**Task to carry out**
Print the entries below exactly as they appear, from the first line up to and including the line with "- well channels". Do not print any pictures.

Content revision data
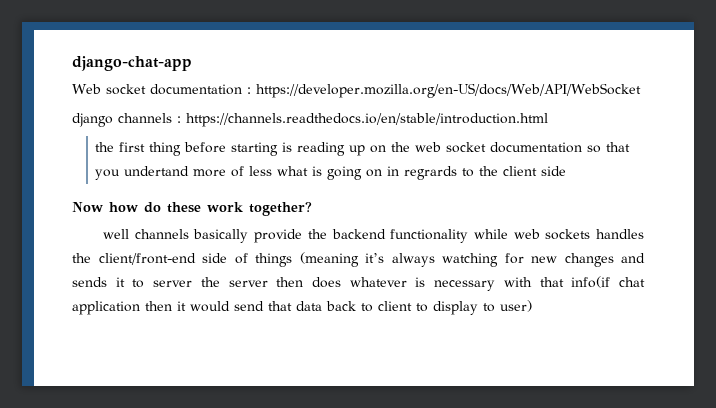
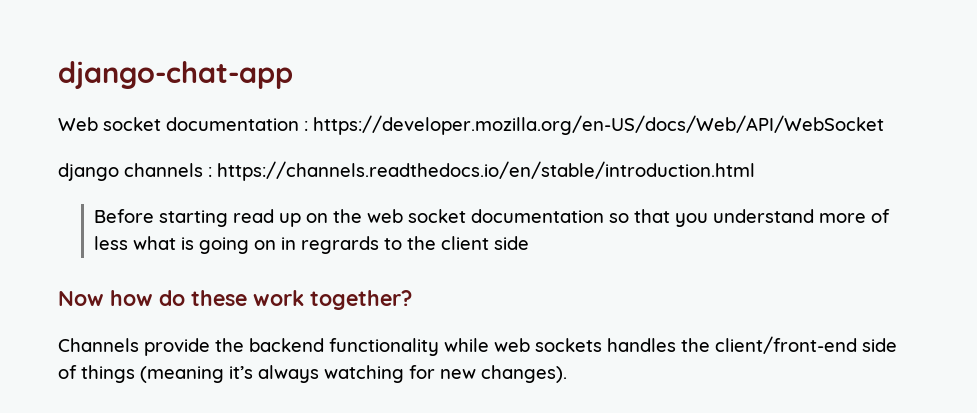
- the first thing before starting is reading up on the web socket documentation so that you undertand more of less what is going on in regrards to the client side
+ Before starting read up on the web socket documentation so that you understand more of less what is going on in regrards to the client side
- well channels basically provide the backend functionality while web sockets handles the client/front-end side of things (meaning it’s always watching for new changes and sends it to server the server then does whatever is necessary with that info(if chat application then it would send that data back to client to display to user)
+ Channels provide the backend functionality while web sockets handles the client/front-end side of things (meaning it’s always watching for new changes).

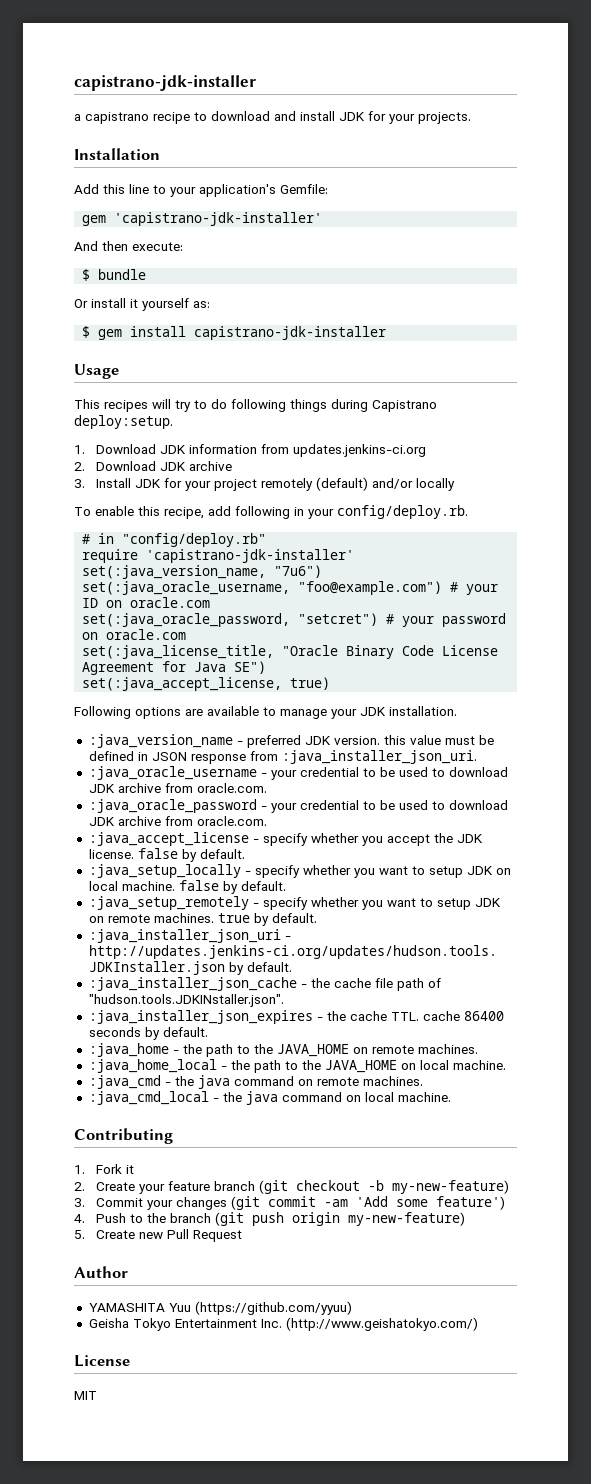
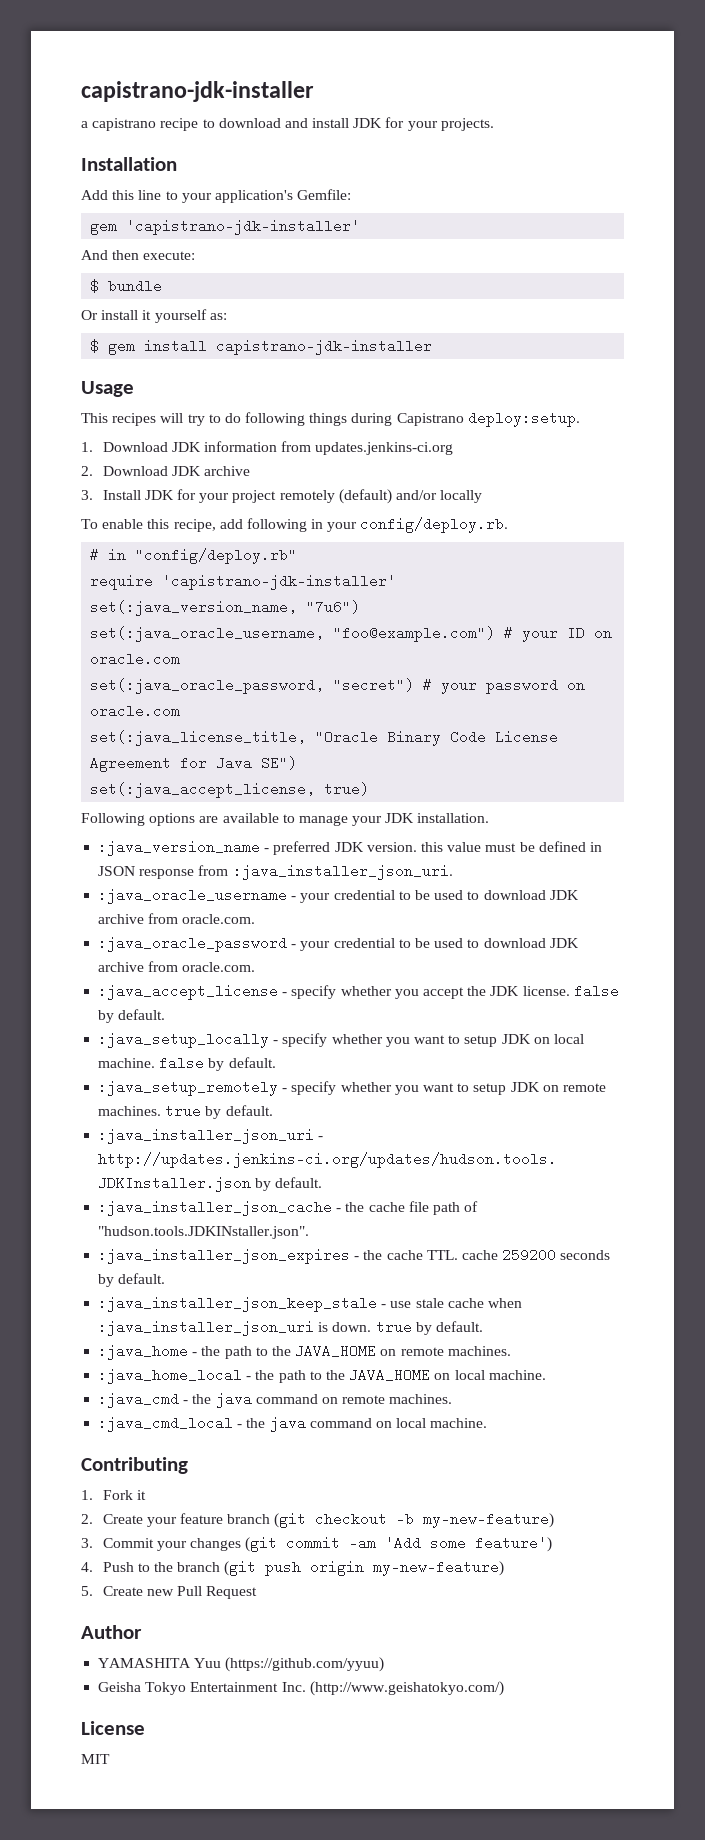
- set(:java_oracle_password, "setcret") # your password on oracle.com
+ set(:java_oracle_password, "secret") # your password on oracle.com
- :java_installer_json_expires - the cache TTL. cache 86400 seconds by default.
+ :java_installer_json_expires - the cache TTL. cache 259200 seconds by default.
+ :java_installer_json_keep_stale - use stale cache when :java_installer_json_uri is down. true by default.

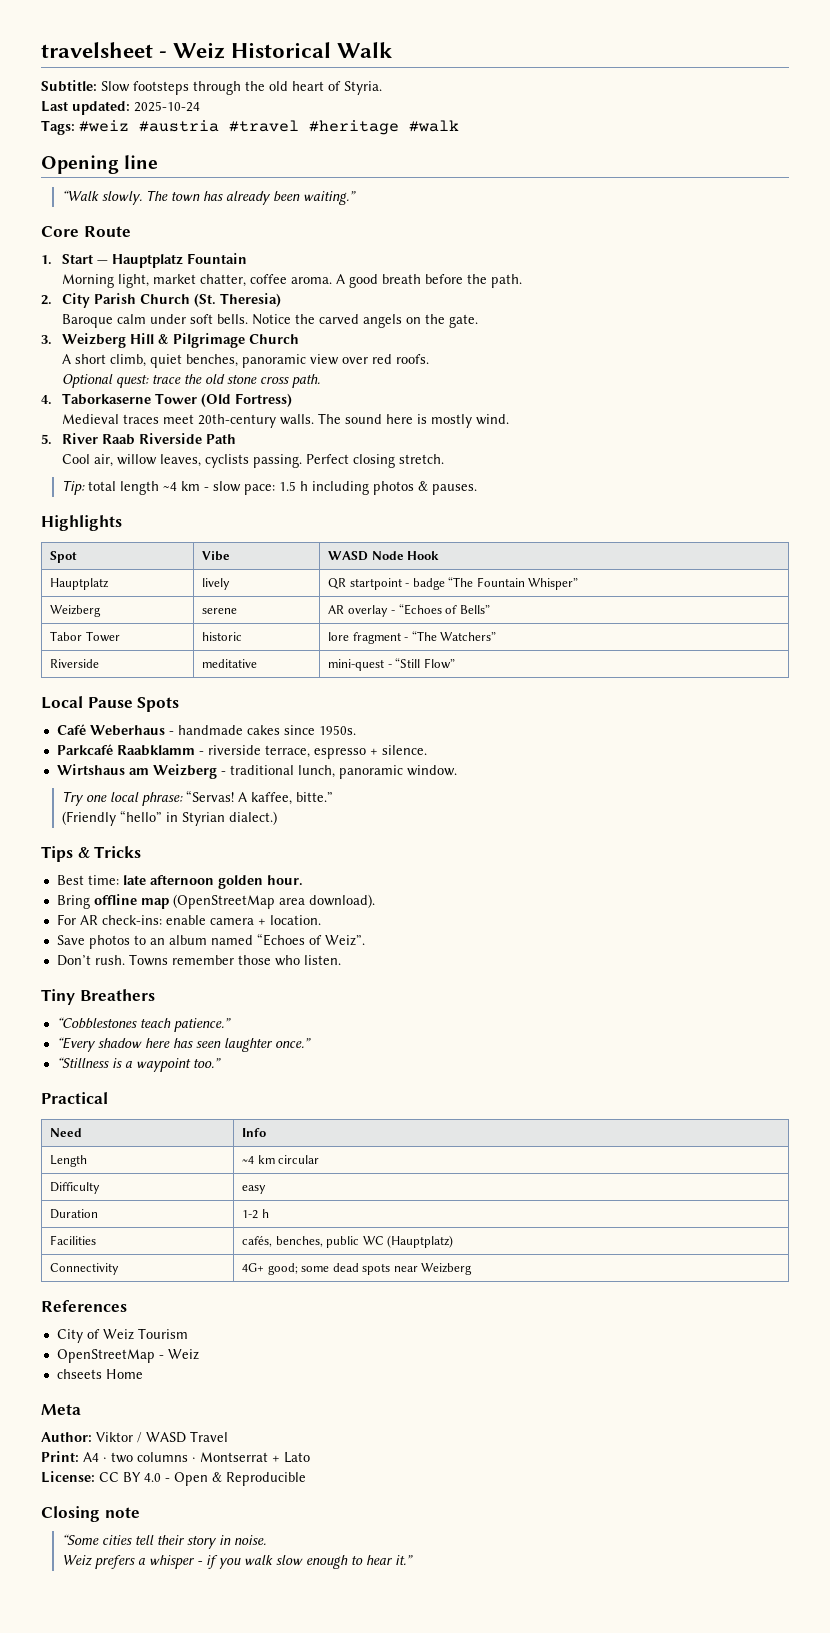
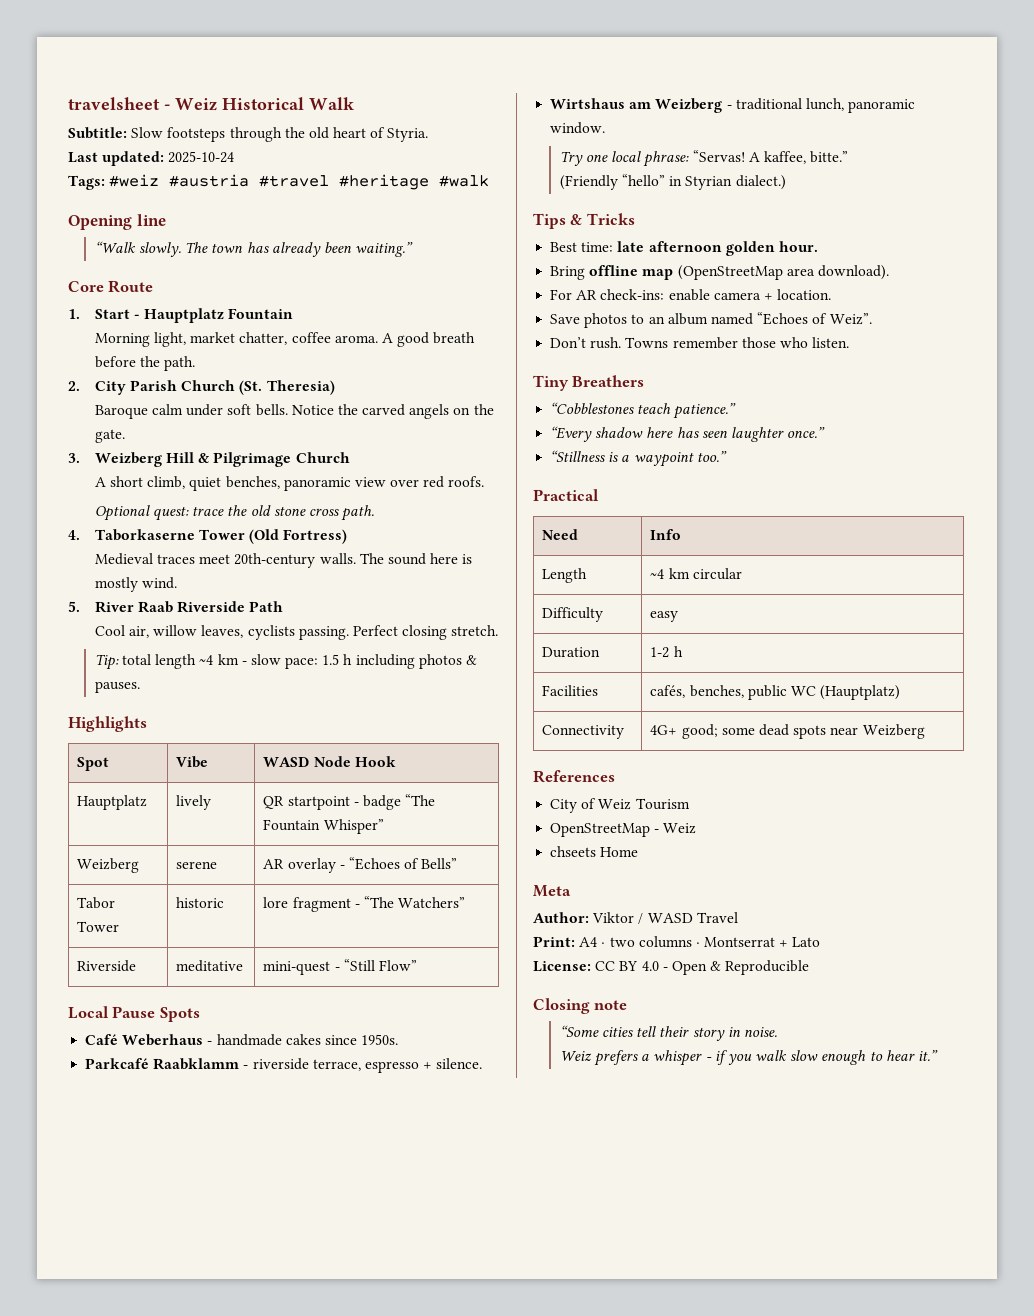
- 1. Start — Hauptplatz Fountain
+ 1. Start - Hauptplatz Fountain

**Output below**
- the first thing before starting is reading up on the web socket documentation so that you undertand more of less what is going on in regrards to the client side
+ Before starting read up on the web socket documentation so that you understand more of less what is going on in regrards to the client side
- well channels basically provide the backend functionality while web sockets handles the client/front-end side of things (meaning it’s always watching for new changes and sends it to server the server then does whatever is necessary with that info(if chat application then it would send that data back to client to display to user)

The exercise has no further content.